Provided records —
━━━━━━━━━━━━━━━━
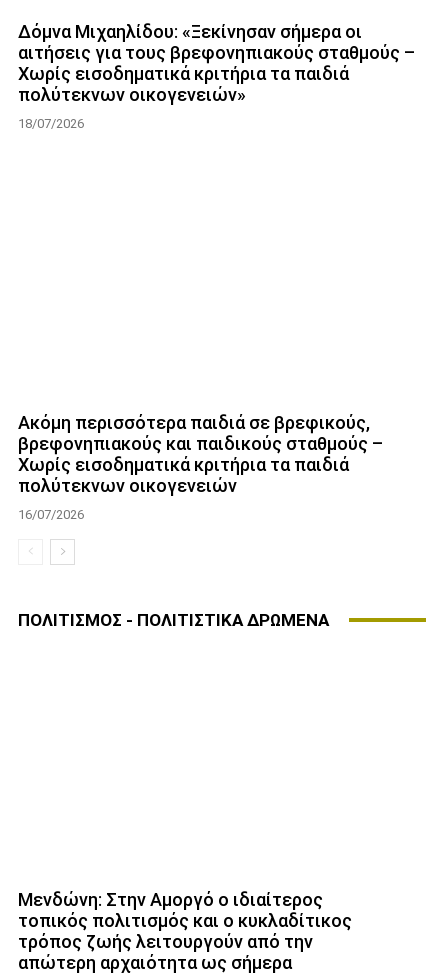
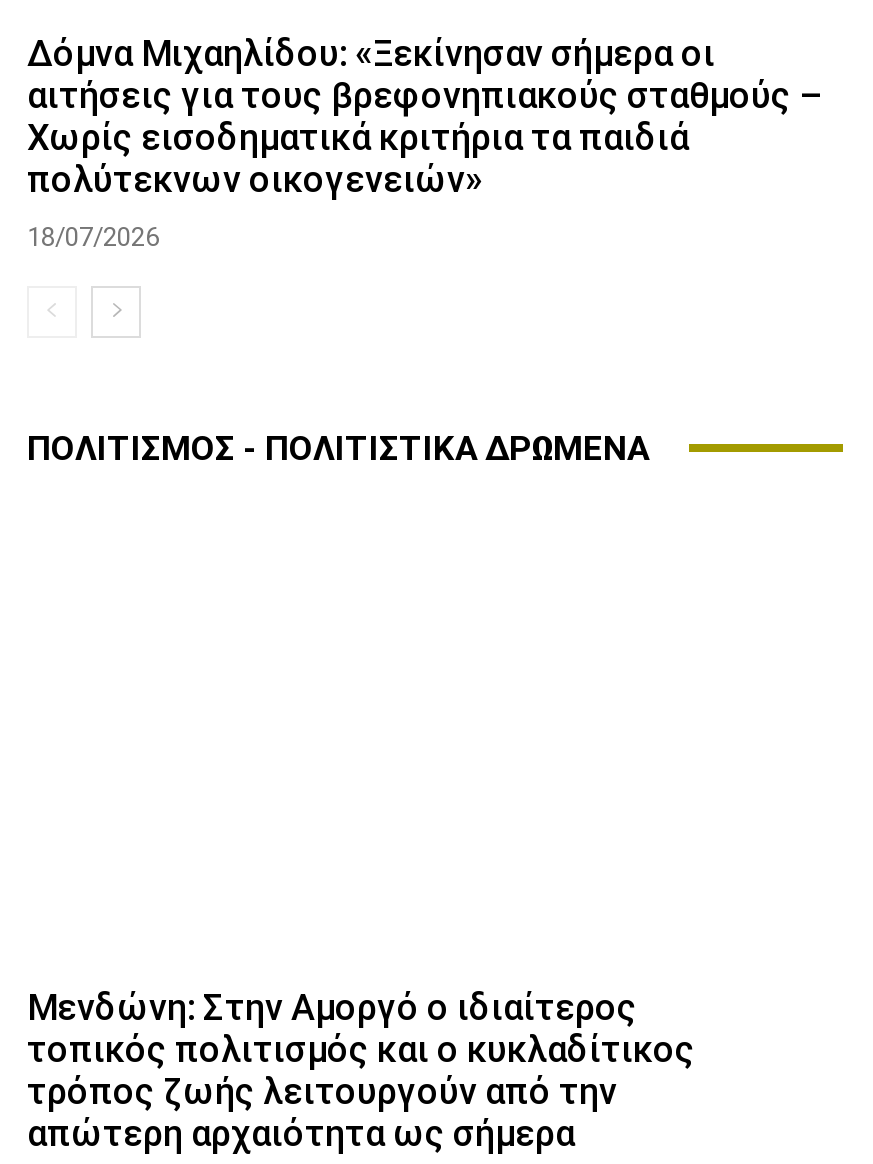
- Ακόμη περισσότερα παιδιά σε βρεφικούς,
- βρεφονηπιακούς και παιδικούς σταθμούς –
- Χωρίς εισοδηματικά κριτήρια τα παιδιά
- πολύτεκνων οικογενειών
- 16/07/2026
━━━━━━━━━━━━━━━━
Problem description — The output should consist of the records above, reproduced exactly, without pictures.

Your solution —
- Ακόμη περισσότερα παιδιά σε βρεφικούς,
- βρεφονηπιακούς και παιδικούς σταθμούς –
- Χωρίς εισοδηματικά κριτήρια τα παιδιά
- πολύτεκνων οικογενειών
- 16/07/2026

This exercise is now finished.